● **How to complete this task**
When you copy the records that follow, please keep every word exactly as it is and leave out the pictures.

● **Saved entries**
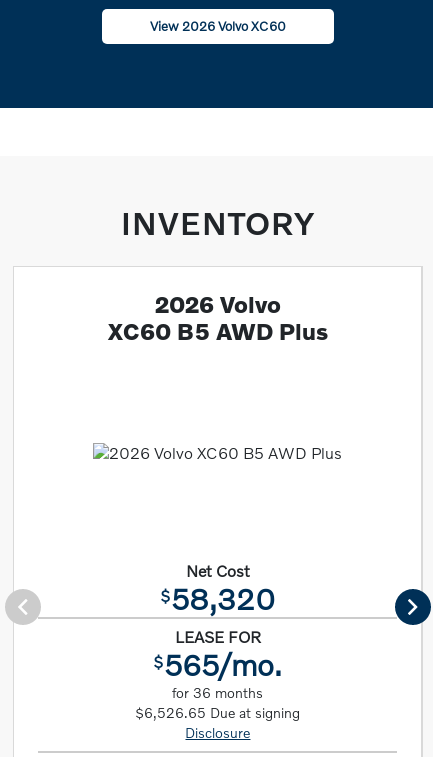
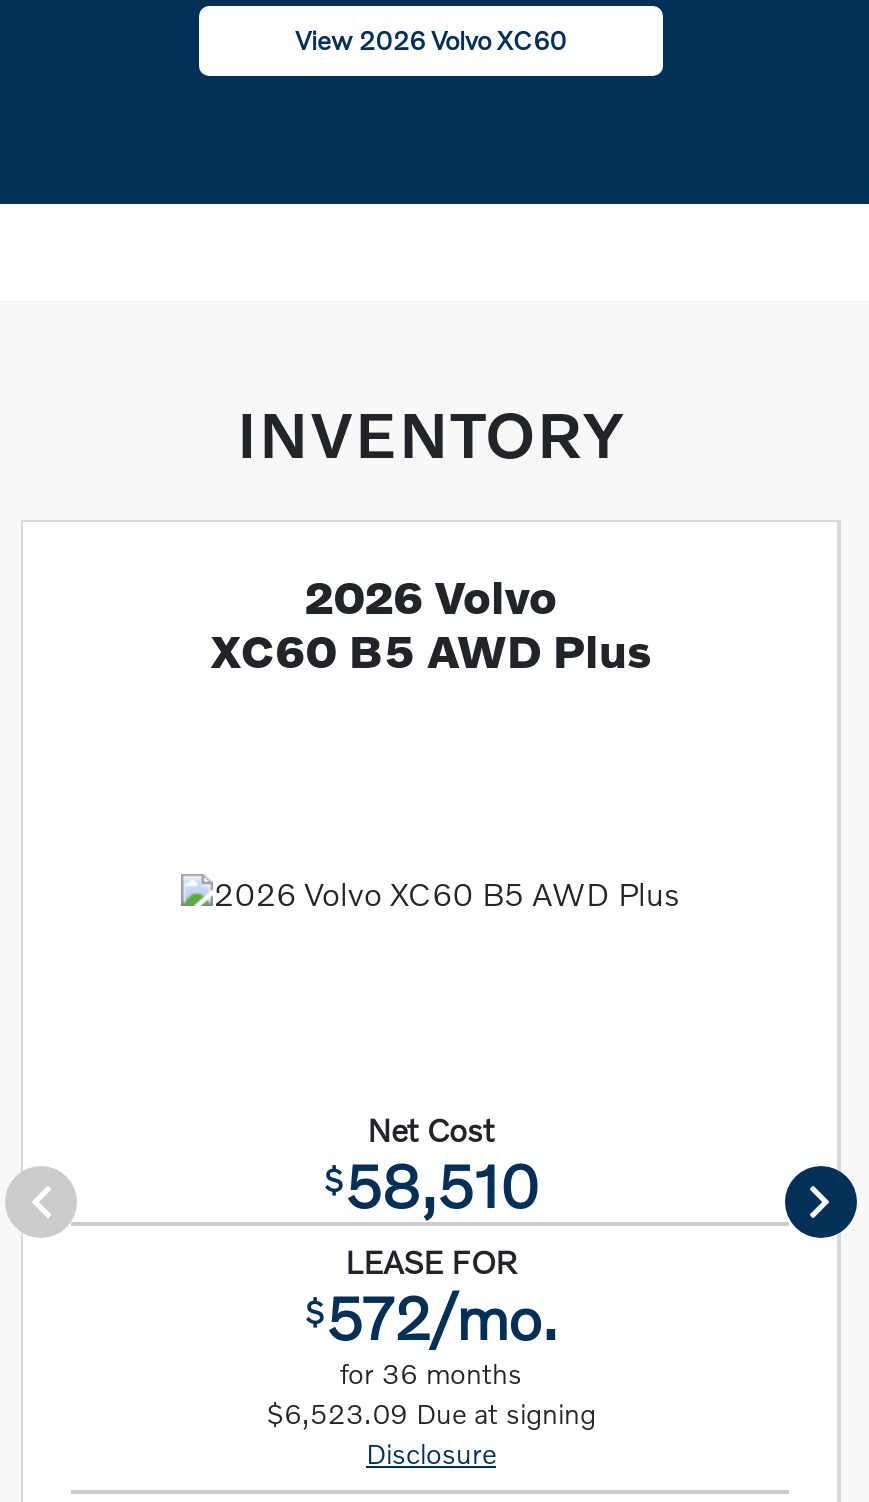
- $58,320
+ $58,510

- $565/mo.
+ $572/mo.

- $6,526.65 Due at signing
+ $6,523.09 Due at signing
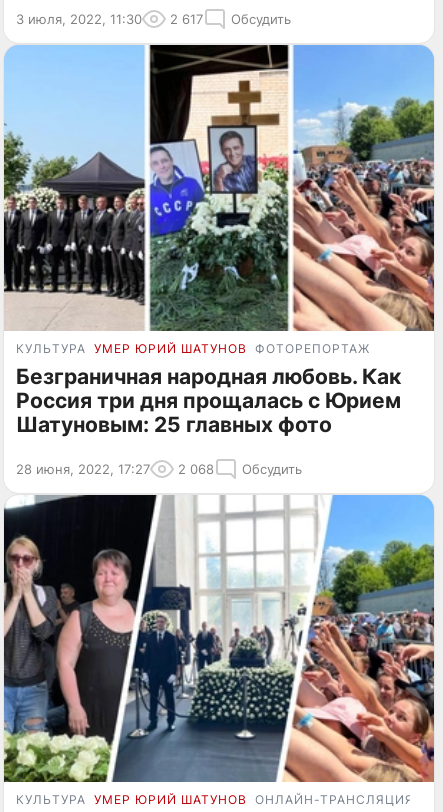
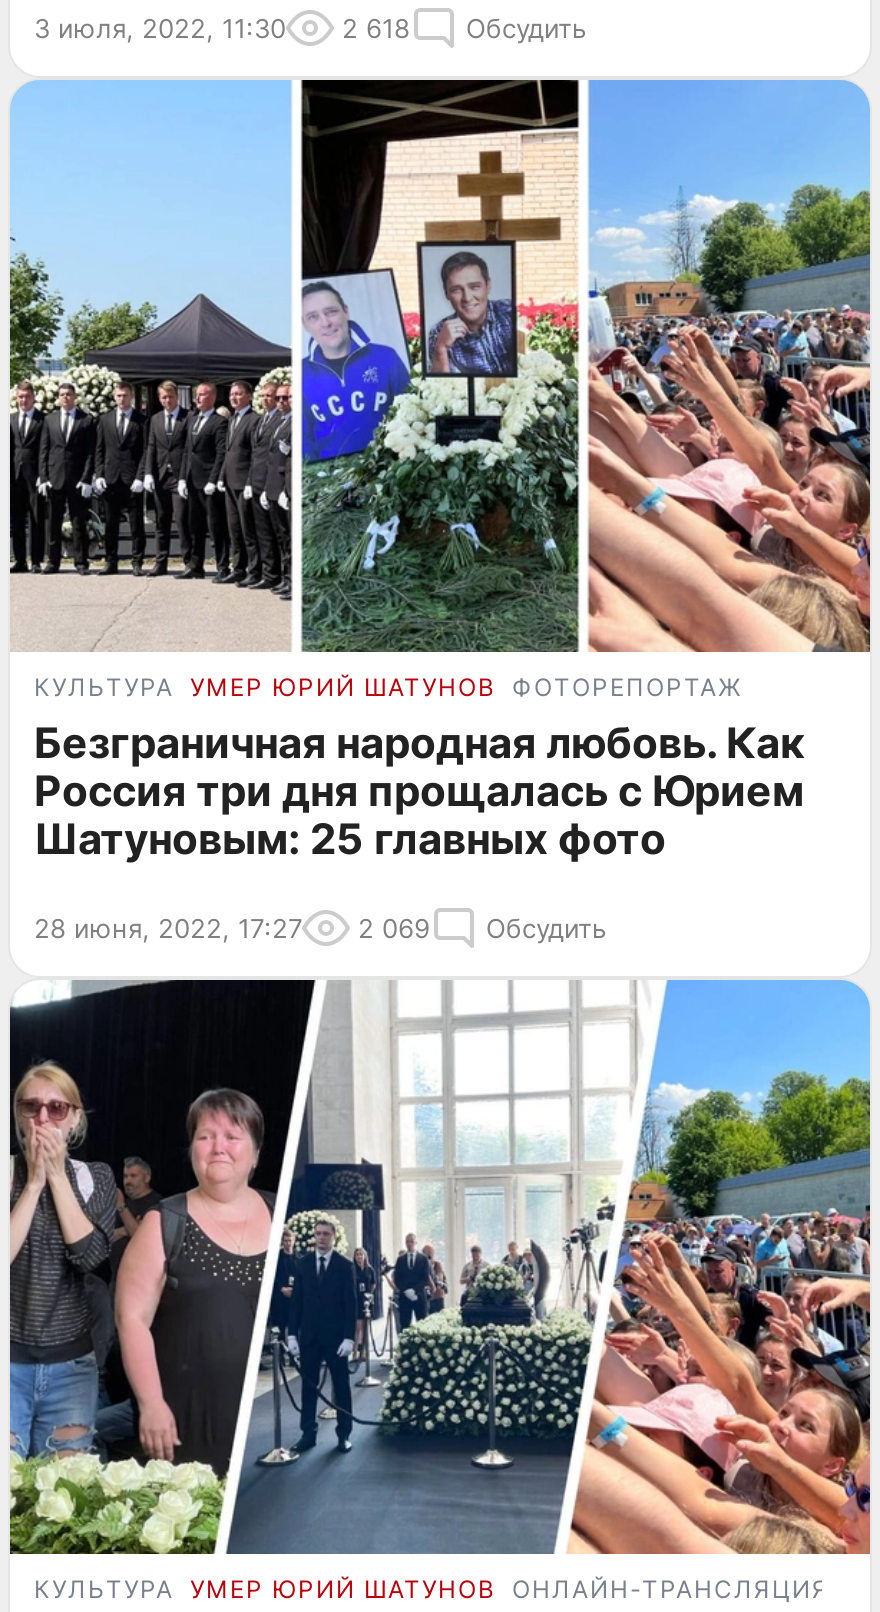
- 2 617
+ 2 618

- 28 июня, 2022, 17:27 2 068 Обсудить
+ 28 июня, 2022, 17:27 2 069 Обсудить
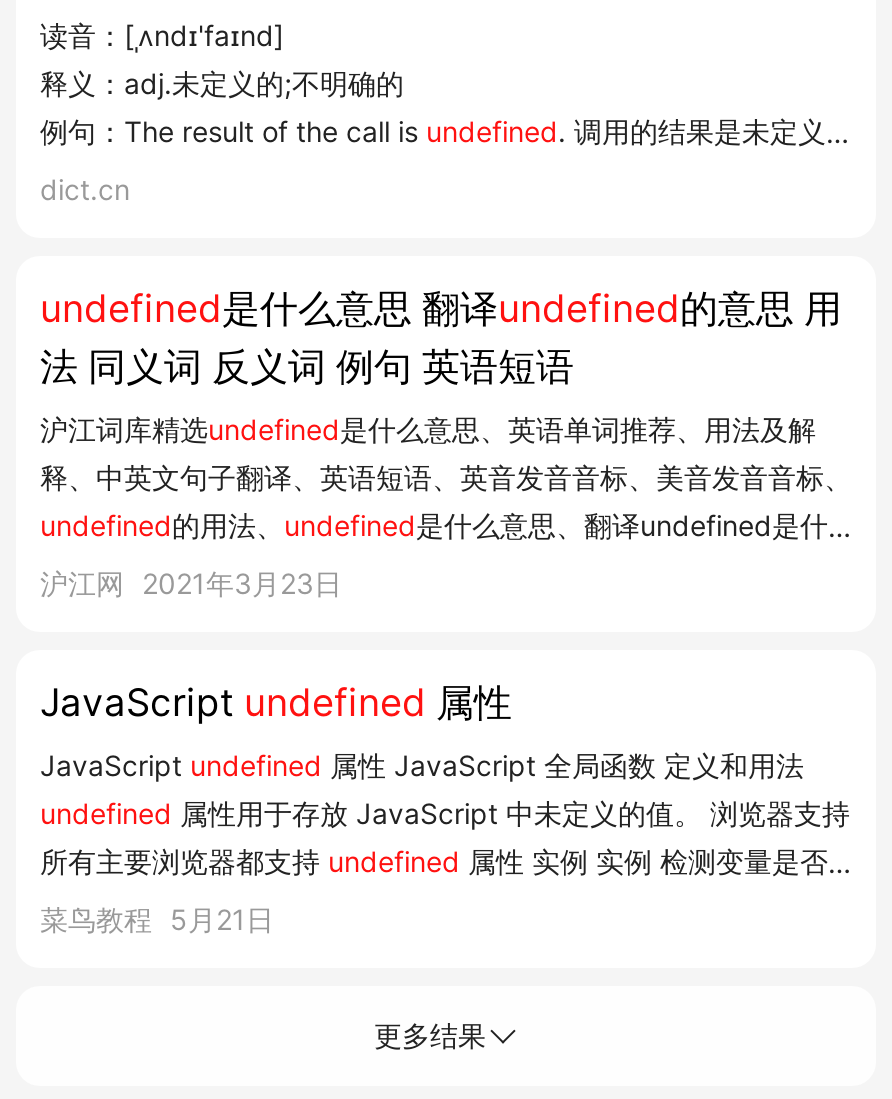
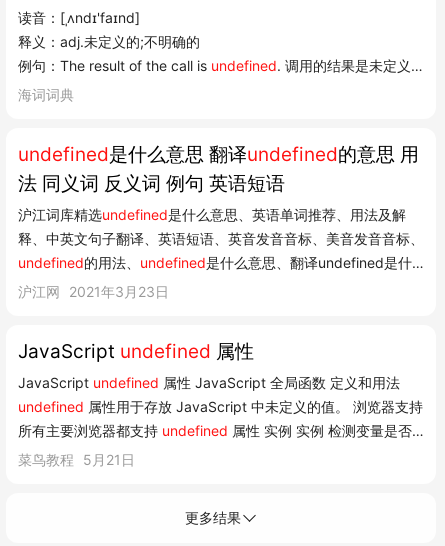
- dict.cn
+ 海词词典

● **Written answer**
- $58,320
+ $58,510

- $565/mo.
+ $572/mo.

- $6,526.65 Due at signing
+ $6,523.09 Due at signing
- 2 617
+ 2 618

- 28 июня, 2022, 17:27 2 068 Обсудить
+ 28 июня, 2022, 17:27 2 069 Обсудить
- dict.cn
+ 海词词典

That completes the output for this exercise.